Editorial by Emily Potter and Robyn Tucker, Altitude, Volume 2, Editorial, 2002.
PDF Version: Dreamscapes
Utopias and dystopias are frequently assumed to be oppositional spaces distinct from ‘ordinary’ lived experience; they are perfect spaces (whether positive or negative)-dreamscapes, ‘outside’ or other. Critical to this edition of altitude, however, is the recognition of the tensions of such categories.
Utopias and dystopias are contextual; what they represent stems from the situation from which they are envisioned. In this sense they are part of, rather than disassociated from. What, then, is their function within the present?
Are they utilized as tools for (specific types of) expression?
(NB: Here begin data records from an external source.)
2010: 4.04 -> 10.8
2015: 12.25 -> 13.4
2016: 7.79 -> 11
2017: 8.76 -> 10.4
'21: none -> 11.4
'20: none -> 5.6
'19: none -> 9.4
Can they be politically effective?
Are they transient, or can they form ontologies?
Considered contextually, are they part of a vision of progress, an eternal becoming? Can they ever be realised (and could we actually exist within them)?
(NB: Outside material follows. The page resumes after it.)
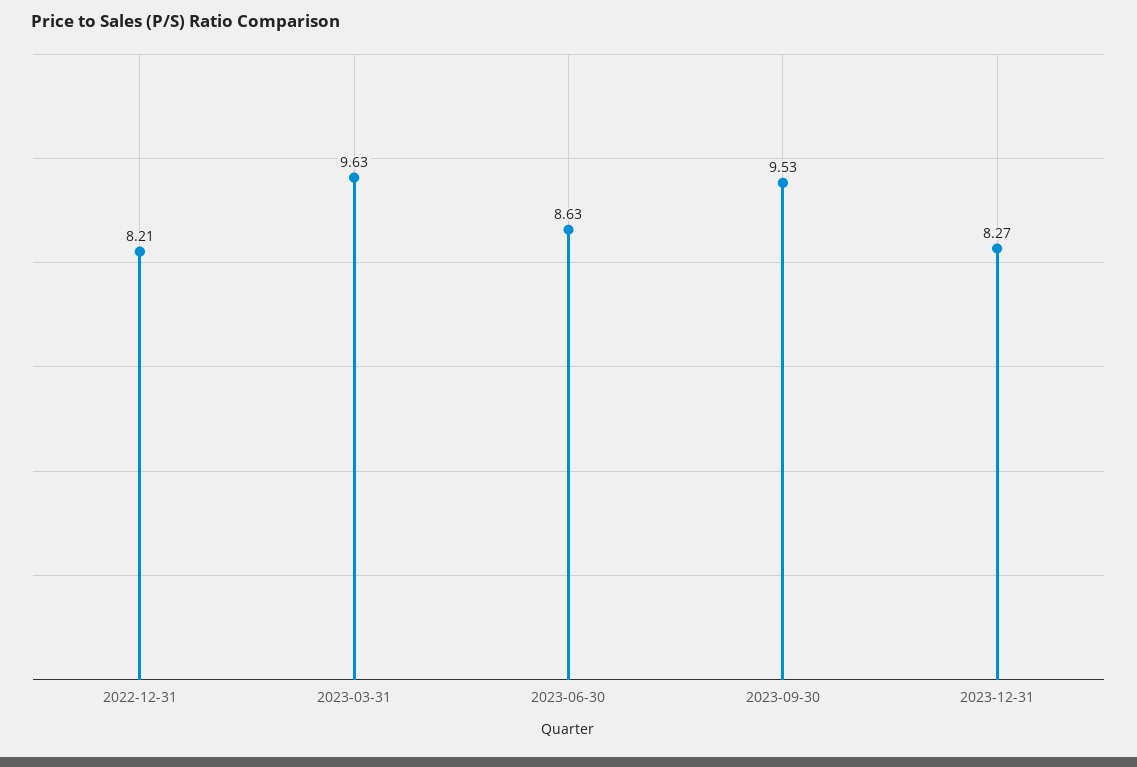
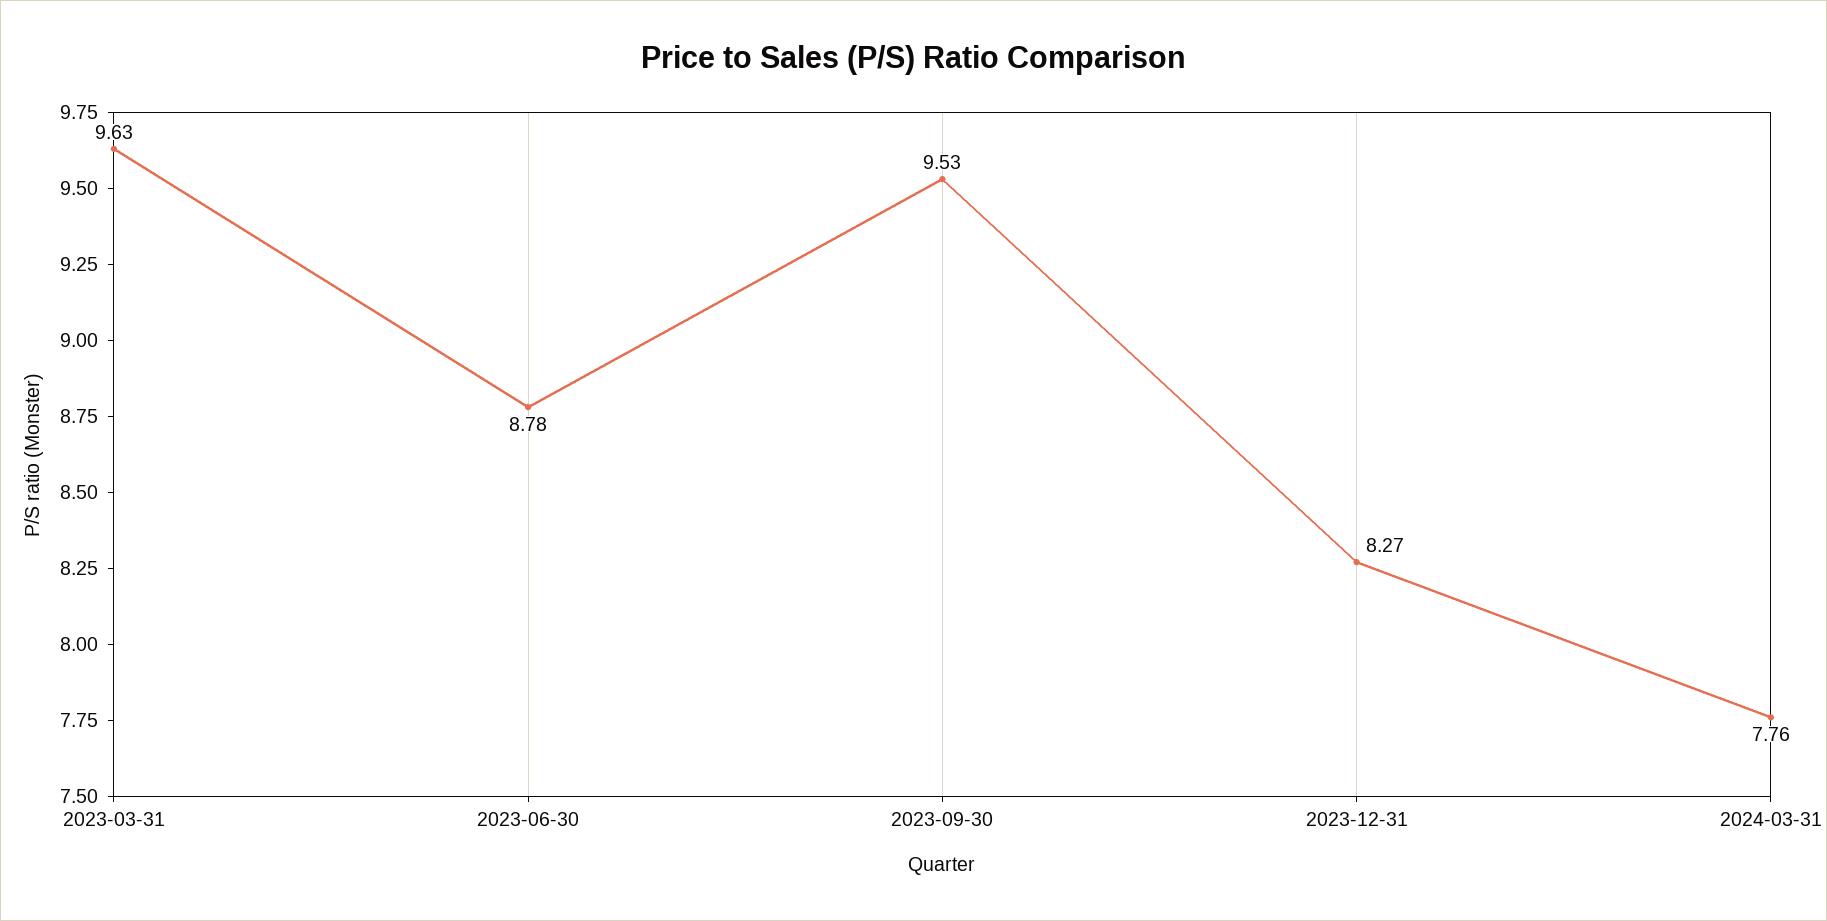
2022-12-31: 8.21 -> none
2023-06-30: 8.63 -> 8.78
2024-03-31: none -> 7.76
Moreover, are utopias and dystopias actually ‘poles apart’?
Can we define such boundaries, or are they perhaps fluid?
Can they merge into each other?
Can one exist without the possibility of the other?
Can there be spaces-dreamscapes-in which they co-mingle? Indeed, are our ‘ordinary’, lived realities dreamscapes?
The pieces in this edition approach these questions, and more, in varying ways and modes, offering a landscape for contemplation that reflects the possibilities and limitations of these particular visions.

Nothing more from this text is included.